Um tribunal francês condenou nesta quarta-feira oito ativistas a pagar uma multa de 500 euros cada por terem retirado retratos oficiais do presidente Emmanuel Macron de prefeituras, como parte de um protesto para denunciar a "inação climática" do Estado.

Os ativistas, com entre 23 e 36 anos, foram condenados por "roubo em manifestação". Eles removeram os retratos do presidente de várias prefeituras nos arredores de Paris em fevereiro passado, como parte de uma campanha de desobediência civil.

Os réus, que alegaram um "dever moral" de agir contra a "inação" do governo francês contra a mudança climática, recorrerão da decisão.

"Esperávamos ser absolvidos, especialmente após a decisão em Lyon que legitimou a desobediência civil", disse um dos ativistas, Félix Vève.

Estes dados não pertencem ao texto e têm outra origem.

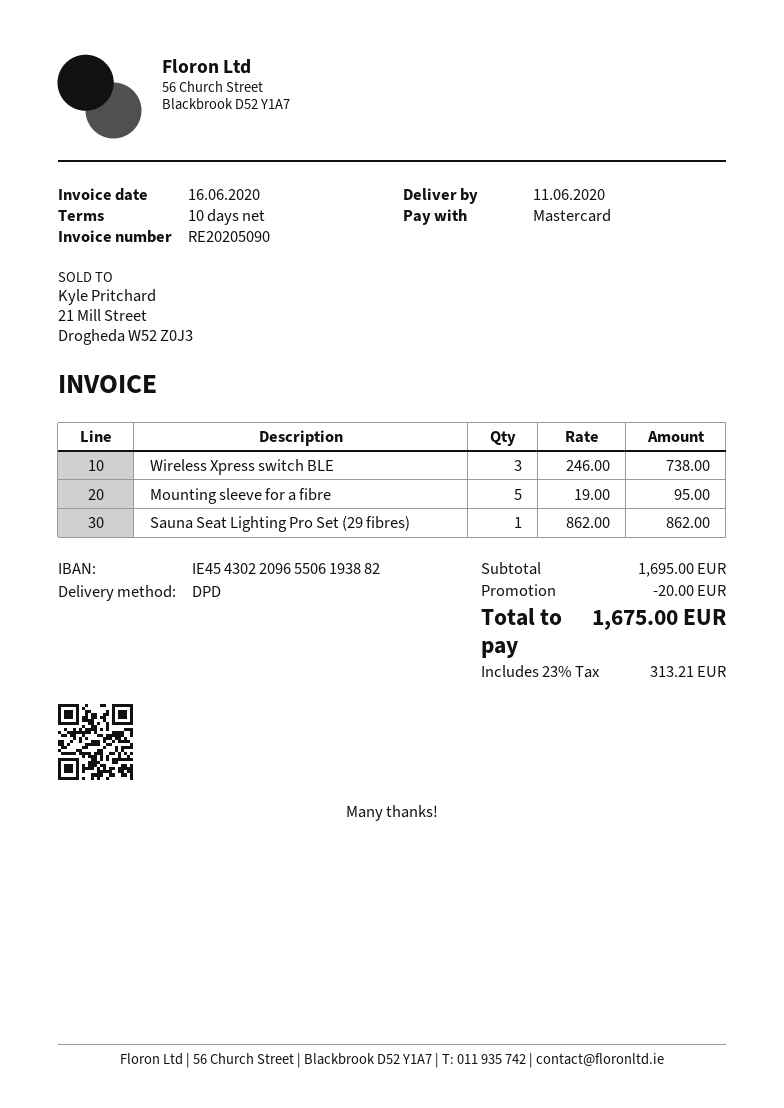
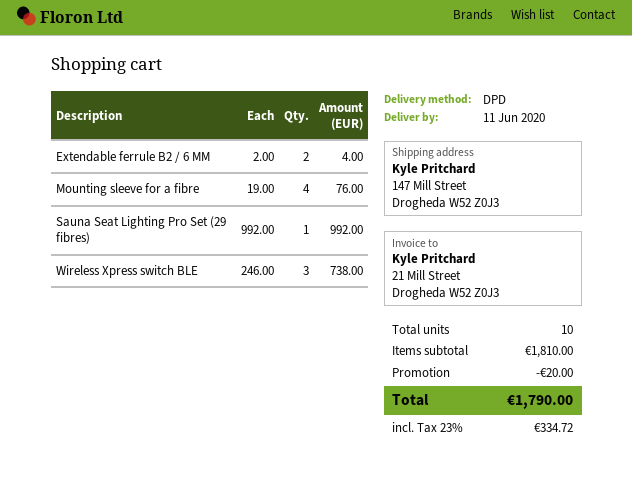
Mounting sleeve for a fibre: 5 x 19.00 = 95.00 -> 4 x 19.00 = 76.00
Sauna Seat Lighting Pro Set (29 fibres): 1 x 862.00 = 862.00 -> 1 x 992.00 = 992.00
Extendable ferrule B2 / 6 MM: none -> 2 x 2.00 = 4.00
subtotal: 1695.00 -> 1810.00
tax: 23% = 313.21 -> 23% = 334.72
total: 1675.00 -> 1790.00

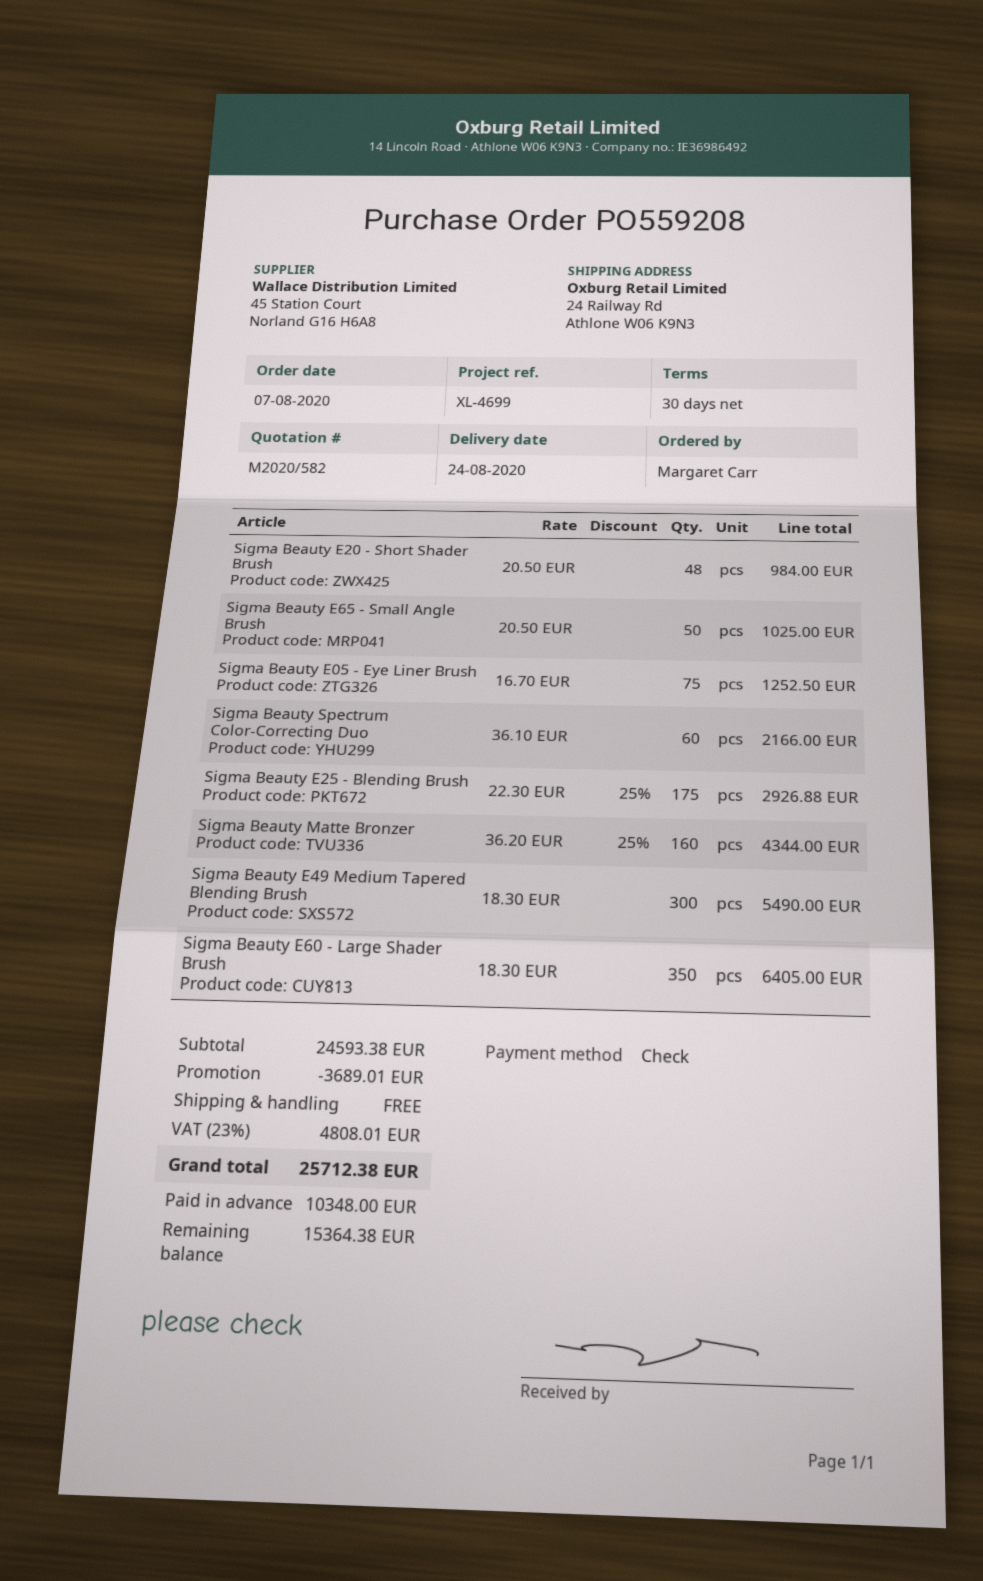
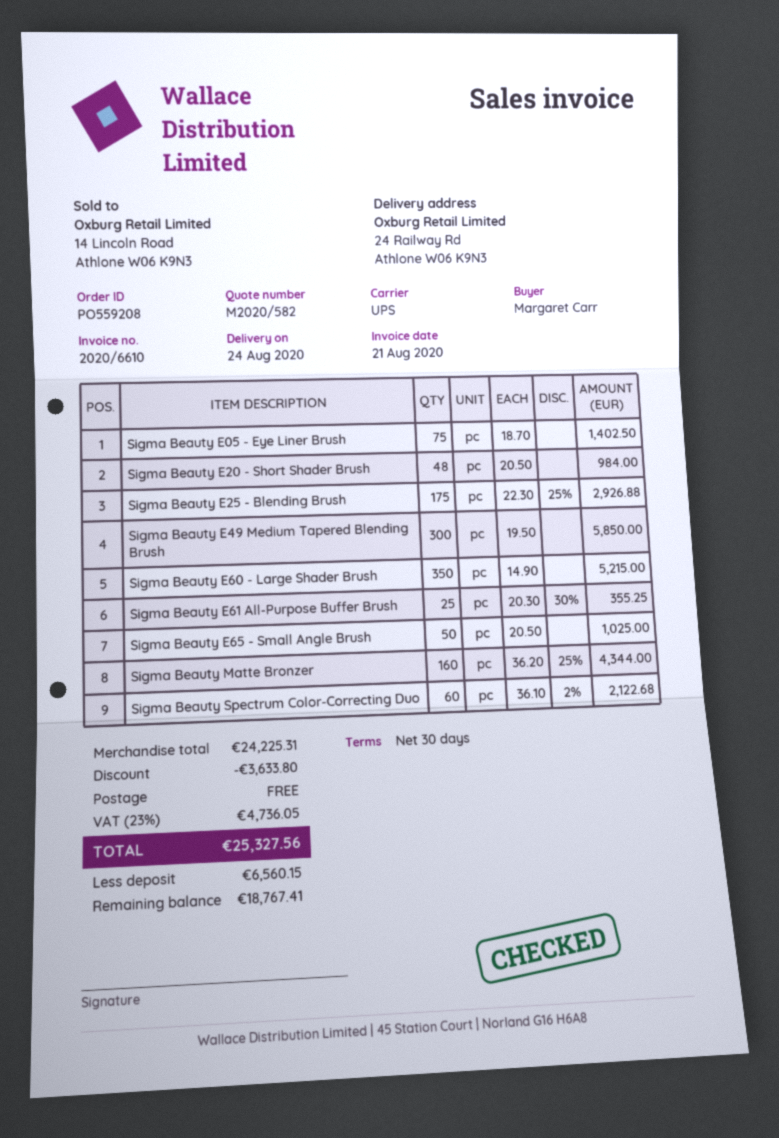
Sigma Beauty E05 - Eye Liner Brush: 75 x 16.70 = 1252.50 -> 75 x 18.70 = 1402.50
Sigma Beauty Spectrum Color-Correcting Duo: 60 x 36.10 = 2166.00 -> 60 x 36.10 - 2% = 2122.68
Sigma Beauty E49 Medium Tapered Blending Brush: 300 x 18.30 = 5490.00 -> 300 x 19.50 = 5850.00
Sigma Beauty E60 - Large Shader Brush: 350 x 18.30 = 6405.00 -> 350 x 14.90 = 5215.00
Sigma Beauty E61 All-Purpose Buffer Brush: none -> 25 x 20.30 - 30% = 355.25
subtotal: 24593.38 -> 24225.31
discount: 3689.01 -> 3633.80
tax: 23% = 4808.01 -> 23% = 4736.05
total: 25712.38 -> 25327.56
deposit: 10348.00 -> 6560.15
balance: 15364.38 -> 18767.41

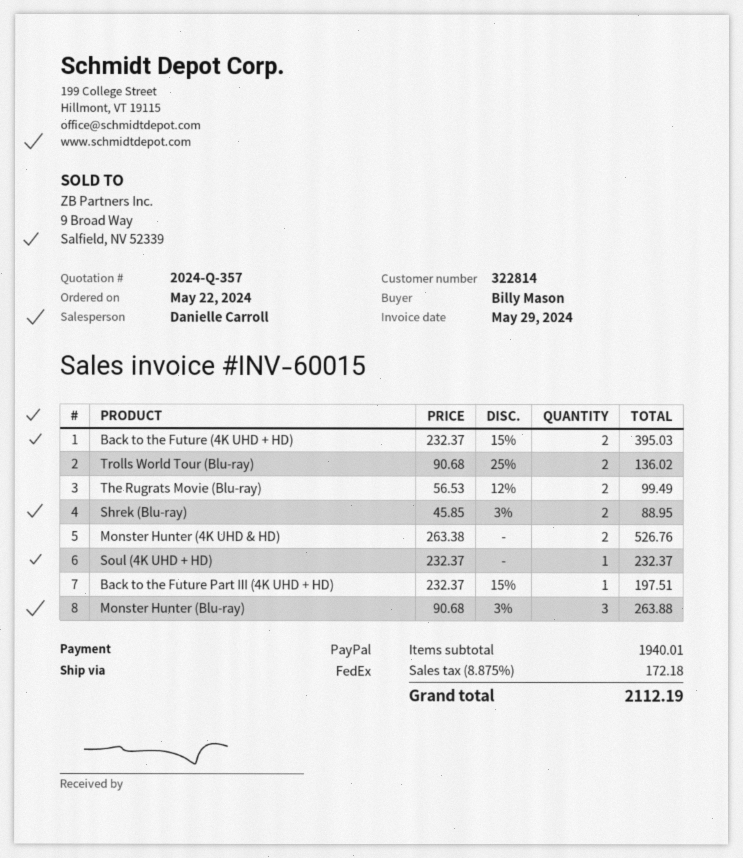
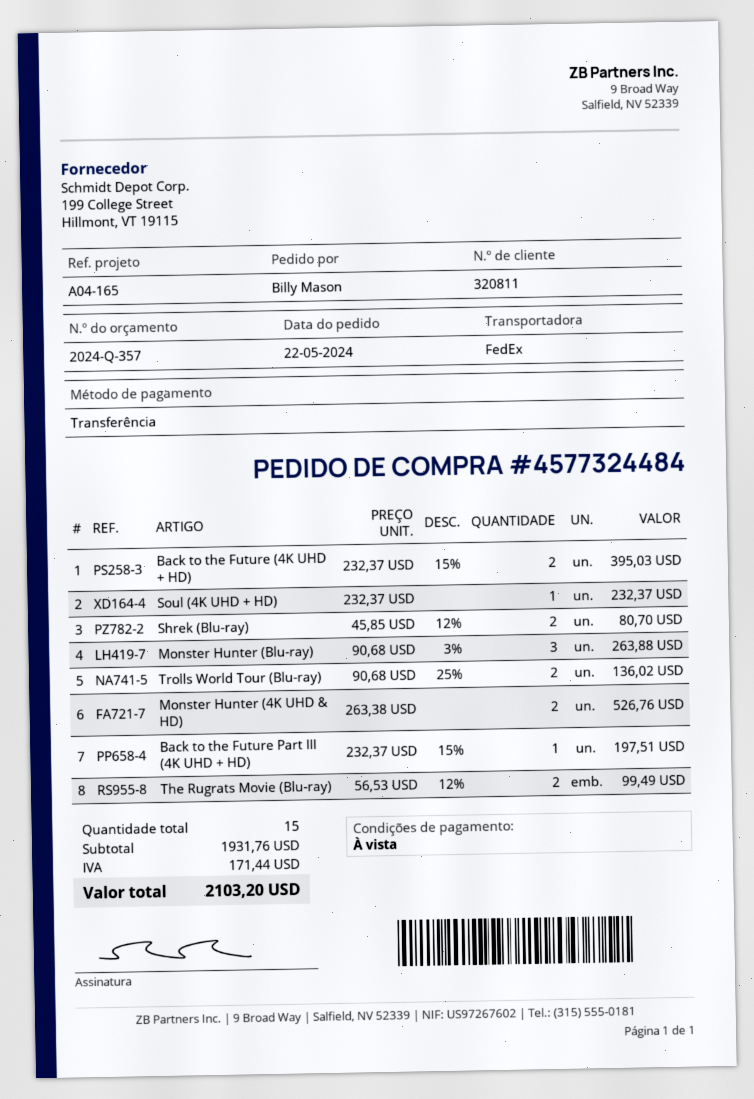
customer number: 322814 -> 320811
payment method: PayPal -> bank transfer
Shrek (Blu-ray): 2 x 45.85 - 3% = 88.95 -> 2 x 45.85 - 12% = 80.70
subtotal: 1940.01 -> 1931.76
tax: 172.18 -> 171.44
total: 2112.19 -> 2103.20

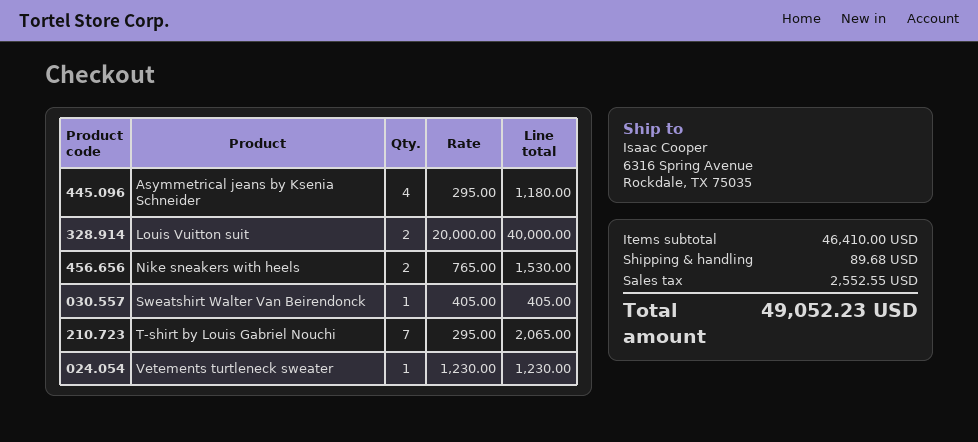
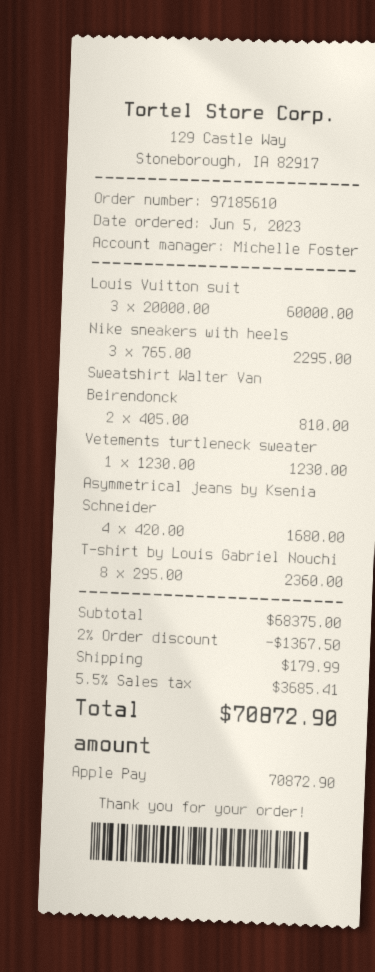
Asymmetrical jeans by Ksenia Schneider: 4 x 295.00 = 1180.00 -> 4 x 420.00 = 1680.00
Louis Vuitton suit: 2 x 20000.00 = 40000.00 -> 3 x 20000.00 = 60000.00
Nike sneakers with heels: 2 x 765.00 = 1530.00 -> 3 x 765.00 = 2295.00
Sweatshirt Walter Van Beirendonck: 1 x 405.00 = 405.00 -> 2 x 405.00 = 810.00
T-shirt by Louis Gabriel Nouchi: 7 x 295.00 = 2065.00 -> 8 x 295.00 = 2360.00
subtotal: 46410.00 -> 68375.00
discount: none -> 2% = 1367.50
shipping: 89.68 -> 179.99
tax: 2552.55 -> 3685.41
total: 49052.23 -> 70872.90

Vève se referiu a uma decisão de um tribunal da cidade do leste da França que absolveu no mês passado dois ativistas da mesma acusação, ao considerar que se tratou de uma forma "legítima" de protesto.

Um cinegrafista de 29 anos que filmou vários desses protestos e que foi acusado junto ao grupo de ativistas foi absolvido pelo tribunal de Paris.

A pena máxima na França pela acusação de "roubo em manifestação" é de cinco anos de prisão e uma multa de 75.000 euros.

O movimento que organiza esta campanha de desobediência civil, chamado Ação Não Violenta COP21 (ANV-COP21), afirma ter retirado cerca de 130 retratos de Emmanuel Macron de vários prédios administrativos em toda a França.

No primeiro julgamento em maio passado contra essa ação simbólica, um ativista ambiental foi condenado a pagar uma multa de 250 euros. Duas semanas depois, outro tribunal absolveu três ativistas que removeram brevemente um retrato do presidente de uma prefeitura no nordeste da França.